Maybe chicken soup has that TLC feeling, but Chicken Soup for the Soul has degraded the meaning to the one people are mentioning.

Posted
11 hours ago, 陳德聰 said:

That’s my impression of Chicken Soup for the Soul! I think of inspirational or pseudo-intellectual quotes overlayed on pictures of galaxies and David Avocado Wolfe.

 

12 hours ago, Publius said:

Call us cynics, but 心灵鸡汤 has a decidedly negative connotation in its Chinese usage. It refers to that kind of shallow, cheap, feel-good stories consumed by an unsophisticated audience. Yeah, kind of like inspirational cat memes.

 

This is hilarious.
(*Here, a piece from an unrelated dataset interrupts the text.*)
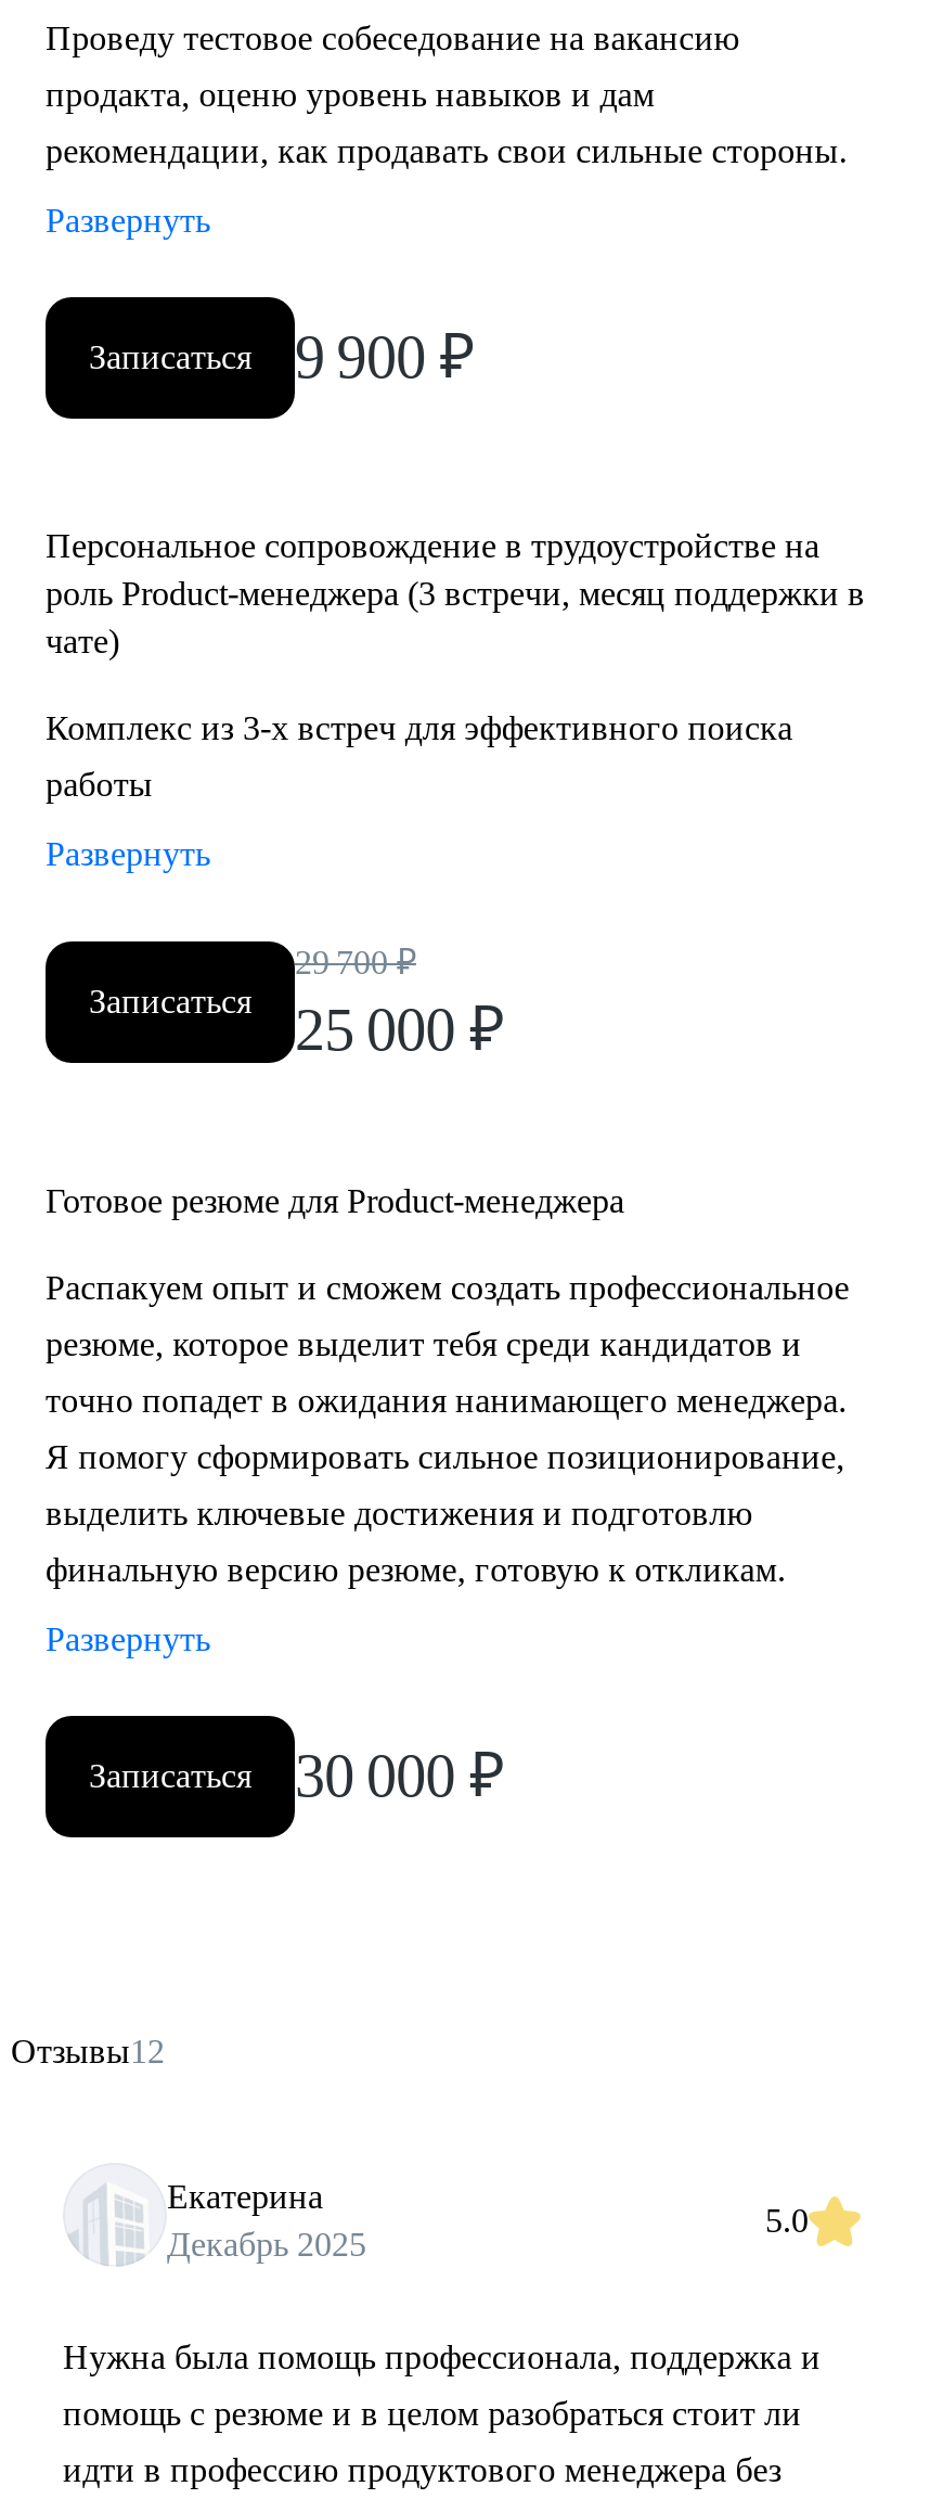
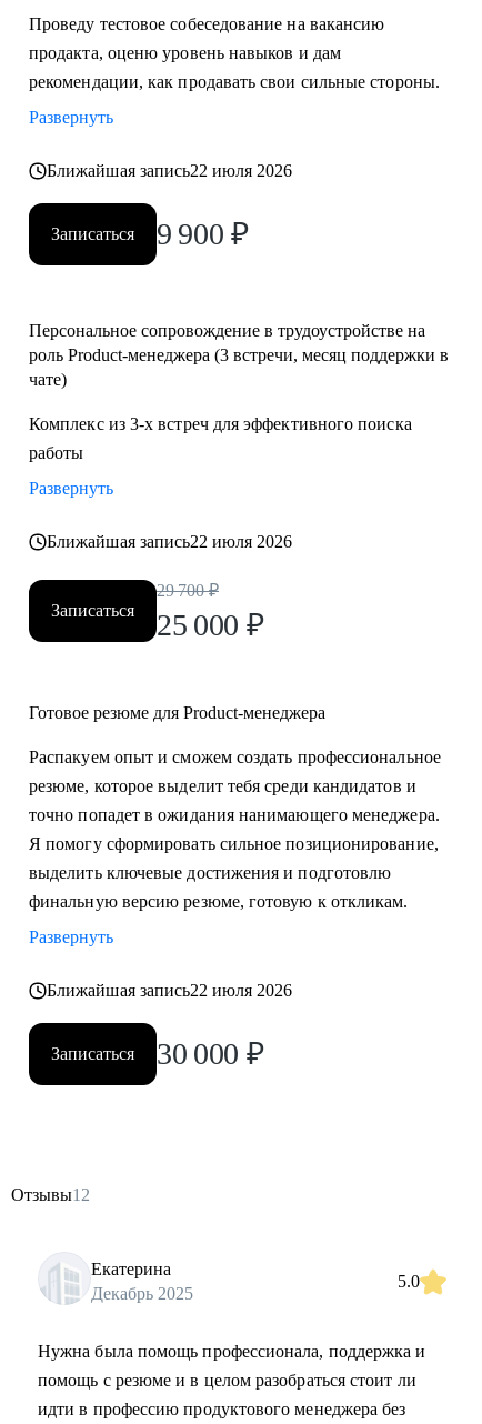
none -> [47,161,292,180] Ближайшая запись22 июля 2026
none -> [47,532,292,551] Ближайшая запись22 июля 2026
none -> [47,981,292,1000] Ближайшая запись22 июля 2026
It reminds me of a video my mom sent me on facebook asking for an explanation, made by some amateur Chinese videomakers who probably shot everything with their smartphones.

 

The story is about a rich CEO and a beggar with no hands. The beggar begs for money, but has the money stolen one day by some asshole. The rich CEO stops by and makes sure to give the beggar a bag of baozi. Then one day the CEO stops coming, and the beggar wondering why goes to visit his company HQ where he finds out that the CEO is in hospital because of an eye illness. Distraught, the beggar donates his own corneas, which are transplanted into the rich CEO, and making the beggar not only hand-less but also blind. The CEO wakes up in the hospital, surprised that he can see, and is told that a beggar donated their corneas. He immediately has his chauffeur drive him to the beggar, wo he sees now has cloth wrapped around his eyes. Distraught, and touched, he falls into tears and grabs the beggar, ending the video by yelling out 我会养你一辈子!

 

Is this kind of super cheesy stories what the phrase refers to in Chinese?